Ante el peligro que acechaba cada uno de sus pasos, no hubo otra alternativa que emprender el camino a las montañas para vestirse del verde olivo rebelde. Fue artífice y protagonista del pelotón femenino, confesora, consejera y albacea de cuanta idea, proyecto o acción naciera del prolifero pensamiento del gran líder, conductor y maestro.

Las luces del triunfo la sorprendieron en las serranías orientales. Arduo su desempeño haciendo honores a su nombre de pila. Forjó una conciencia para atender a desvalidos, que nadie quedara desamparado, incluido los hijos y viudas de aquellos que estuvieron en trincheras opuestas al anhelo popular.

Gracias a su meticulosidad al conservar el más mínimo escrito, orden militar o documento, las presentes y futuras generaciones pueden  estudiar en archivos y museos, importantes pasajes de nuestra última gesta independentista.

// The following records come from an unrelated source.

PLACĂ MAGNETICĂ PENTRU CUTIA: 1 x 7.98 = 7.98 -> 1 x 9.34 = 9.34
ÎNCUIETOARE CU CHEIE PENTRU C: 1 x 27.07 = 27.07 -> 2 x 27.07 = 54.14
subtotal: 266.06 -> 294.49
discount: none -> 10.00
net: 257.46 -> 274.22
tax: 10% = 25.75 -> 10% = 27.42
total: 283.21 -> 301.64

Muchas  muchachas serranas, que del rudo manejo de los aperos agrícolas, acariciaron por vez primera máquinas de coser, útiles para bordar y otros laboreos domésticos. Muchas las familias que hoy le agradecen infinitamente sus desvelos, preocupaciones y  las carreras universitarias y profesiones de sus retoños.

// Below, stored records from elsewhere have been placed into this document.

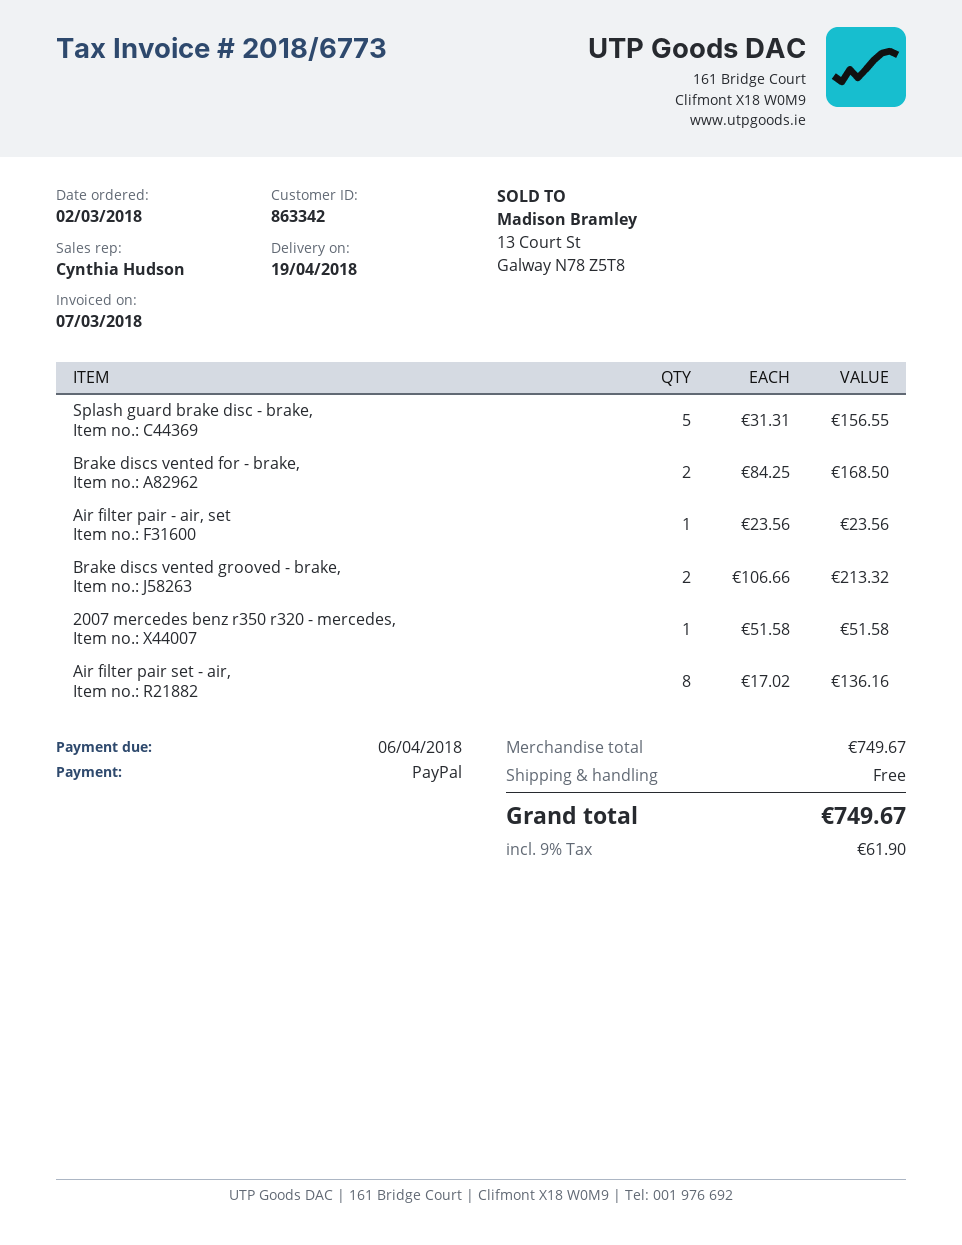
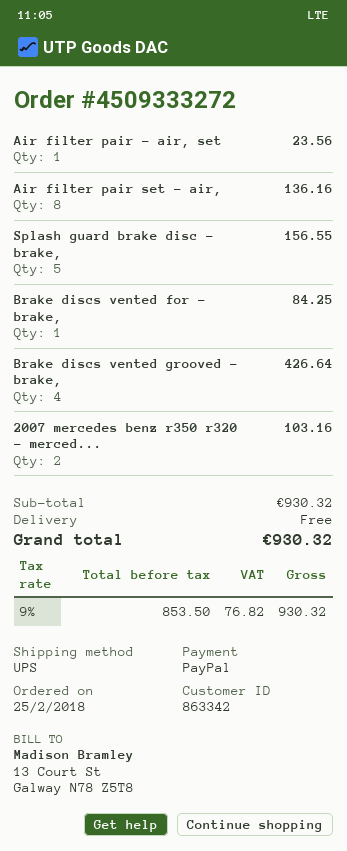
order date: 2018-03-02 -> 2018-02-25
Brake discs vented for - brake,: 2 for 168.50 -> 1 for 84.25
Brake discs vented grooved - brake,: 2 for 213.32 -> 4 for 426.64
2007 mercedes benz r350 r320 - mercedes,: 1 for 51.58 -> 2 for 103.16
subtotal: 749.67 -> 930.32
tax: 9% = 61.90 -> 9% = 76.82
total: 749.67 -> 930.32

Su alta investidura, responsabilidades partidistas y gubernamentales, su posición de vanguardia al lado de Fidel o en el Parlamento, no menguaron en lo más mínimo, su sencillez, modestia y vocación humanista. A un siglo del alumbramiento, cual profecía, su humano vuelo, con flores al ristre y un humeante cigarro en la diestra,   emprende el mismo rumbo para acompañar con su ejemplo a ese pueblo que enfrenta renovadas batallas, convencido de la victoria.